Witam
Mam pytanie co do świec żarowych w/w aucie. Ale krótki opis.
W grudniu zaświeciła się kontrolka świeć. Tak pojeździłem kilka miesięcy - nie było problemów z odpalaniem. Aż przyszedł czas na wymianę. Miernikiem na samochodzie pomierzyłem wszystkie świece i trzy sztuki miały 1,1 oma a jedna 63 omy. Więc poszła do wymiany. I tu się zaczynają dość dziwna historia. Ja zdemontowałem świece o nr 0 250 202 029 Bosch. W sklepie powiedziano mi, że ten rodzaj świec został wycofany z produkcji i teraz jest zamiennik o nr 0 250 202 141 też Bosch. Oczywiście ochoczo chciałem zabrać się za montaż tej nowej świecy ale przed tym zmierzyłem nową świece miernikiem. I co się okazało ta nowa świeca-0 250 202 141 ma 4,6 oma. Ale z racji tego, że mój miernik mógł w tej akurat chwili zawieść to pobiegałem do kolegów i posprawdzaliśmy różnymi miernikami - niestety wynik na wszystkich urządzeniach był ten sam czyli 4,6 oma.
I teraz czy ktoś może wyjaśnić o co tu chodzi.
Czy może zamiennik został tak zrobiony aby miał inny opór od tej wycofanej wersji?
A co w takim razie będzie się działo z "powiadamianiem" o uszkodzonej świecy?
Ta stara świeca(jak i pozostałe) pracowała przez 5 lat, czy może jest to zabieg "marketingowy" aby więcej świec się sprzedało?
Czy może ja podczas pomiaru podgrzałem ręką świece i rezystancja się zmieniła?
Czy może bardziej prozaiczna historia - po prostu sprzedano mi uszkodzoną świece?
robert
Mam pytanie co do świec żarowych w/w aucie. Ale krótki opis.
W grudniu zaświeciła się kontrolka świeć. Tak pojeździłem kilka miesięcy - nie było problemów z odpalaniem. Aż przyszedł czas na wymianę. Miernikiem na samochodzie pomierzyłem wszystkie świece i trzy sztuki miały 1,1 oma a jedna 63 omy. Więc poszła do wymiany. I tu się zaczynają dość dziwna historia. Ja zdemontowałem świece o nr 0 250 202 029 Bosch. W sklepie powiedziano mi, że ten rodzaj świec został wycofany z produkcji i teraz jest zamiennik o nr 0 250 202 141 też Bosch. Oczywiście ochoczo chciałem zabrać się za montaż tej nowej świecy ale przed tym zmierzyłem nową świece miernikiem. I co się okazało ta nowa świeca-0 250 202 141 ma 4,6 oma. Ale z racji tego, że mój miernik mógł w tej akurat chwili zawieść to pobiegałem do kolegów i posprawdzaliśmy różnymi miernikami - niestety wynik na wszystkich urządzeniach był ten sam czyli 4,6 oma.
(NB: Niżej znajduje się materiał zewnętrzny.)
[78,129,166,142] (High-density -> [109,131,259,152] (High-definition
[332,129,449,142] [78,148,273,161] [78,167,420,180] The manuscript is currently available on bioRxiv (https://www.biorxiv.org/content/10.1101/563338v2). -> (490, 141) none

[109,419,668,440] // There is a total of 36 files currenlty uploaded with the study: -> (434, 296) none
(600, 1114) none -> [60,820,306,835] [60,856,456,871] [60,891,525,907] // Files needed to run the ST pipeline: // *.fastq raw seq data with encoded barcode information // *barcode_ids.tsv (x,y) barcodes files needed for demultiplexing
I teraz czy ktoś może wyjaśnić o co tu chodzi.
Czy może zamiennik został tak zrobiony aby miał inny opór od tej wycofanej wersji?
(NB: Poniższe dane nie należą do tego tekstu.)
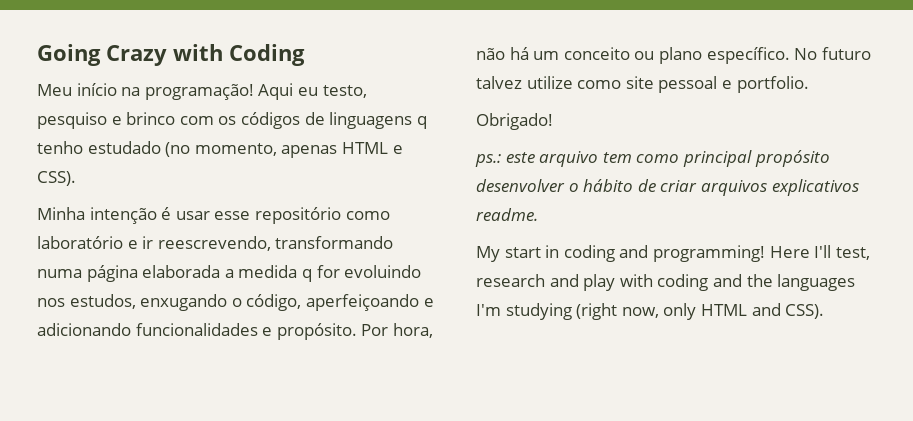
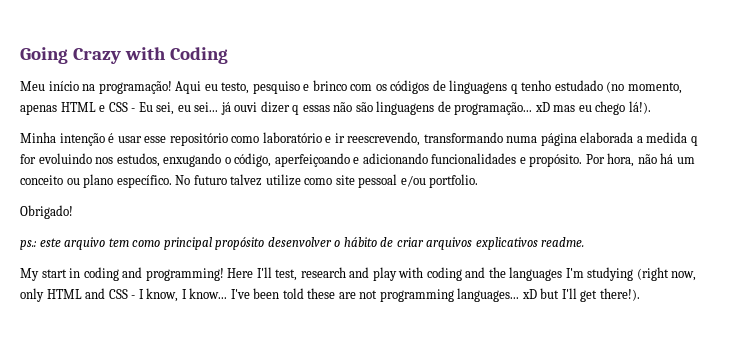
[37,171,76,186] CSS). -> [108,101,651,115] CSS - Eu sei, eu sei... já ouvi dizer q essas não são linguagens de programação... xD mas eu chego lá!).
[721,80,732,89] e -> [400,175,426,187] e/ou
[785,304,825,319] CSS). -> [108,288,640,302] CSS - I know, I know... I've been told these are not programming languages... xD but I'll get there!).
A co w takim razie będzie się działo z "powiadamianiem" o uszkodzonej świecy?
Ta stara świeca(jak i pozostałe) pracowała przez 5 lat, czy może jest to zabieg "marketingowy" aby więcej świec się sprzedało?
Czy może ja podczas pomiaru podgrzałem ręką świece i rezystancja się zmieniła?
Czy może bardziej prozaiczna historia - po prostu sprzedano mi uszkodzoną świece?